Remodeling of cellular cytoskeleton by the acid sphingomyelinase/ceramide pathway

Affiliations

Remodeling of cellular cytoskeleton by the acid sphingomyelinase/ceramide pathway

Youssef H Zeidan et al. J Cell Biol. .

Abstract

The chemotherapeutic agent cisplatin is widely used in treatment of solid tumors. In breast cancer cells, cisplatin produces early and marked changes in cell morphology and the actin cytoskeleton. These changes manifest as loss of lamellipodia/filopodia and appearance of membrane ruffles.

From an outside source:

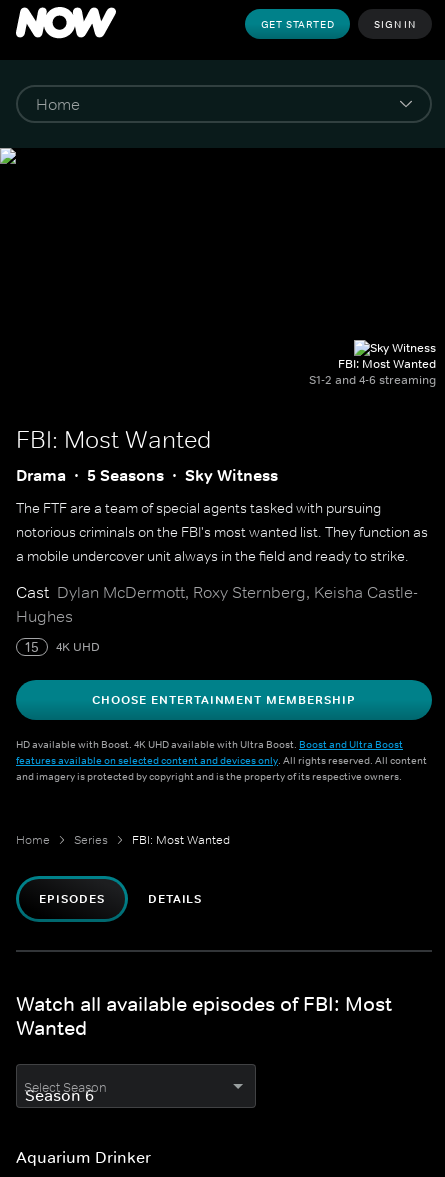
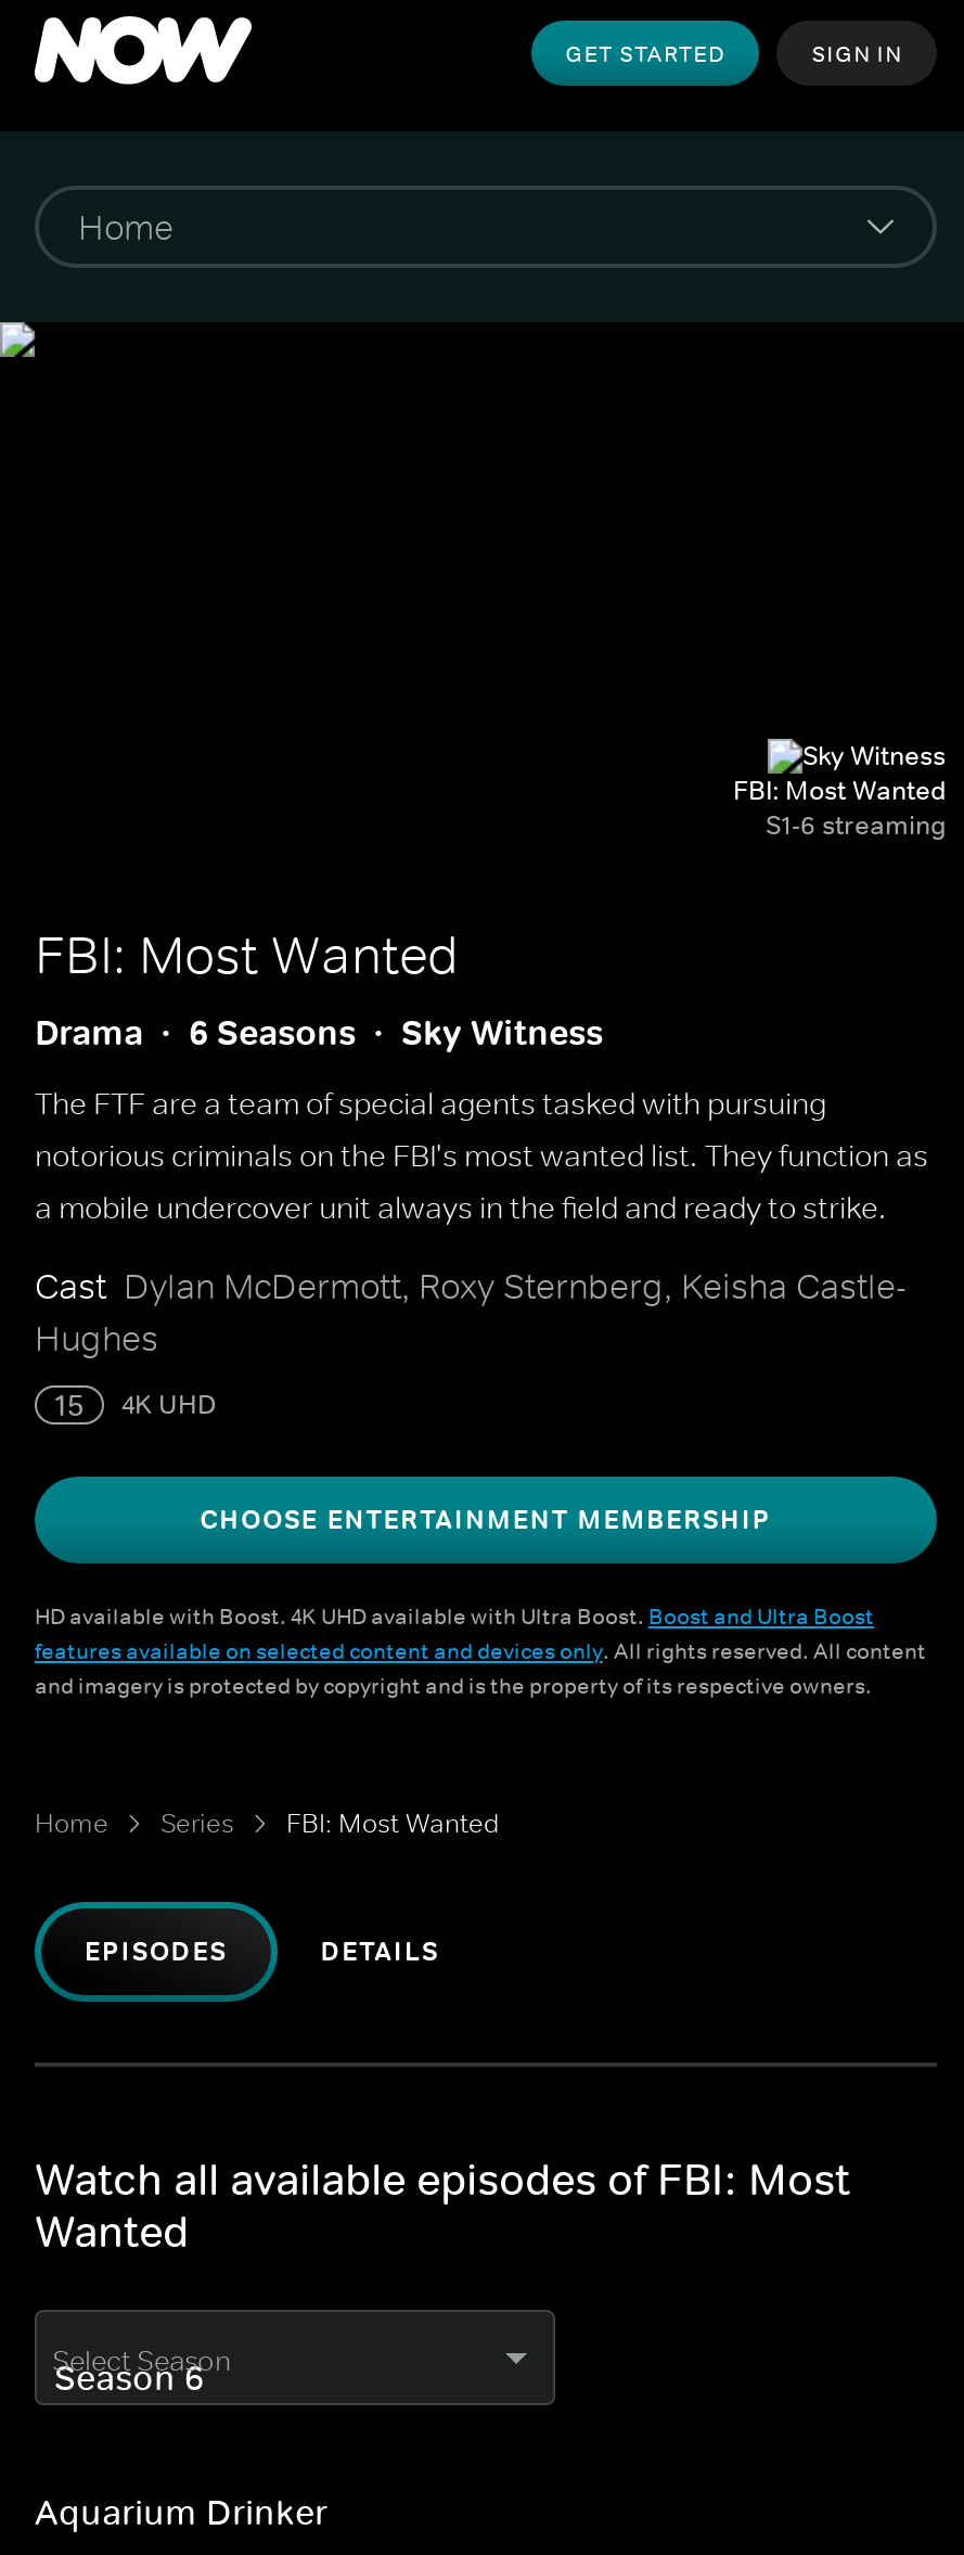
[309,372,436,388] S1-2 and 4-6 streaming -> [766,808,946,843] S1-6 streaming
[16,465,278,486] Drama 5 Seasons Sky Witness -> [35,1010,603,1056] Drama 6 Seasons Sky Witness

Furthermore, cisplatin induces dephosphorylation of the actin-binding protein ezrin, and its relocation from membrane protrusions to the cytosol. Because cisplatin activates acid sphingomyelinase (ASMase), we investigate here the role of the ASMase/ceramide (Cer) pathway in mediating these morphological changes. We find that cisplatin induces a transient elevation in ASMase activity and its redistribution to the plasma membrane. This translocation is blocked upon overexpression of a dominant-negative (DN) ASMase(S508A) mutant and by a DN PKCdelta. Importantly; knockdown of ASMase protects MCF-7 cells from cisplatin-induced cytoskeletal changes including ezrin dephosphorylation. Reciprocally, exogenous delivery of D-e-C16-Cer, but not dihydro-C16-Cer, recapitulates the morphotropic effects of cisplatin. Collectively, these results highlight a novel tumor suppressor property for Cer and a function for ASMase in cisplatin-induced cytoskeletal remodeling.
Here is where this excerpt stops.